Jonathan studied Philosophy as an undergraduate before working for a number of years as an Editor at Oxford University Press. He then undertook an interdisciplinary MSt in English Literature and History at Kellogg College before beginning his DPhil at Lady Margaret Hall and then moving to Oriel.
Jonathan’s research broadly sits across the literature and cultural history of the long eighteenth century and early Victorian period. He is particularly focused on British nationalism and imperialism, aesthetics, political discourse and satire, travel writing, radical culture, and the British Empire and slave trade. He also has an abiding interest in the relationship between literary and cultural theory. His doctoral thesis, entitled Romantic Nationalism and the Metaphor of Infectious Disease, examines representations of national contamination across the Romantic period within a context of rapidly changing medico-literary understandings of human physiology, epidemiology, sensibility, associationism, and sensationalism.

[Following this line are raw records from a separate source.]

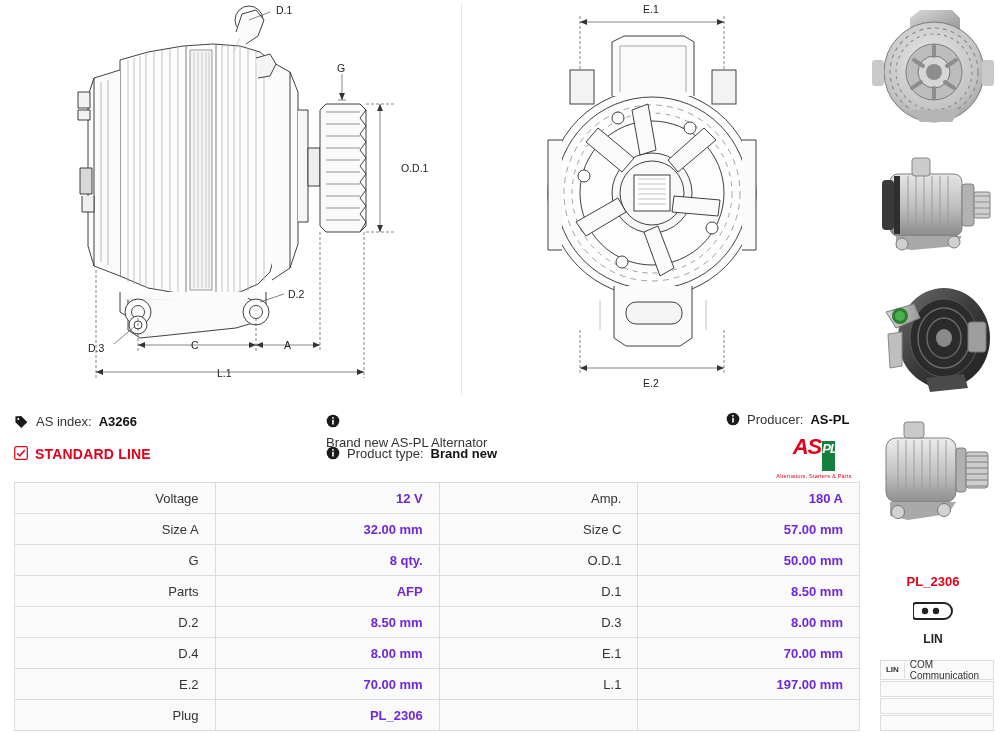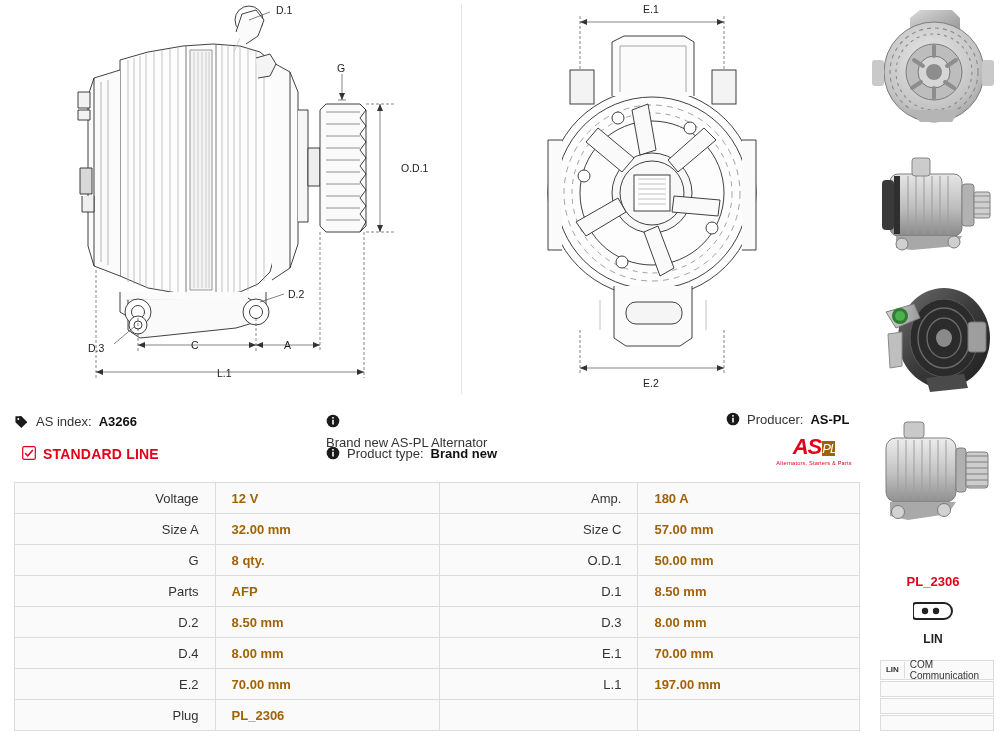--- a/index.html
+++ b/index.html
@@ -64,21 +64,21 @@
   .info-row {
     position: absolute;
     display: flex;
     align-items: flex-start;
     gap: 7px;
     white-space: nowrap;
   }
   .r1c1 { left: 0px;   top: 8px; }
   .r1c2 { left: 312px; top: 8px; flex-direction: column; }
   .r1c3 { left: 712px; top: 6px; }
-  .r2c1 { left: 8px;   top: 40px; }
+  .r2c1 { left: 0px;   top: 40px; }
   .r2c2 { left: 312px; top: 40px; }
 
   .lbl { color: #333; }
   .val { font-weight: bold; color: #111; }
   .standard-line {
     color: #e2001a;
     font-weight: bold;
     font-size: 14px;
     letter-spacing: 0.2px;
   }
@@ -102,25 +102,25 @@
     font-size: 22px;
     font-weight: bold;
     font-style: italic;
     color: #e2001a;
     letter-spacing: -1px;
     line-height: 1;
   }
   .aspl-logo .mark .bar {
     display: inline-block;
     width: 13px;
-    height: 15px;
-    background: #a16207;
+    height: 30px;
+    background: #15803d;
     color: #fff;
     font-style: italic;
-    font-weight: normal;
+    font-weight: bold;
     font-size: 13px;
     line-height: 15px;
     text-align: center;
     vertical-align: 1px;
     margin-left: 1px;
   }
   .aspl-logo .sub {
     font-size: 5.6px;
     color: #e2001a;
     letter-spacing: 0.2px;
@@ -141,22 +141,22 @@
     height: 30px;
     padding: 0 16px;
     background: #fafafa;
   }
   table.spec td.key {
     text-align: right;
     color: #333;
     width: 198px;
   }
   table.spec td.val {
-    text-align: left;
-    color: #a16207;
+    text-align: right;
+    color: #6d28d9;
     width: 225px;
   }
   table.spec td.empty { background: #fafafa; }
 
   
   .photos {
     position: absolute;
     left: 866px;
     top: 0;
     width: 134px;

Providing a literary, cultural and intellectual history of these representations, the thesis explores the emergence of Romantic nationalism alongside a number of cultural motifs, particularly within the sensational metropolitan culture of London.
At Oriel, Jonathan teaches literature in English from 1700 to 1850, offering classes and tutorials for Paper 4 (1660–1760), Paper 5 (1760–1830), and Prelims 3 (1830–1910).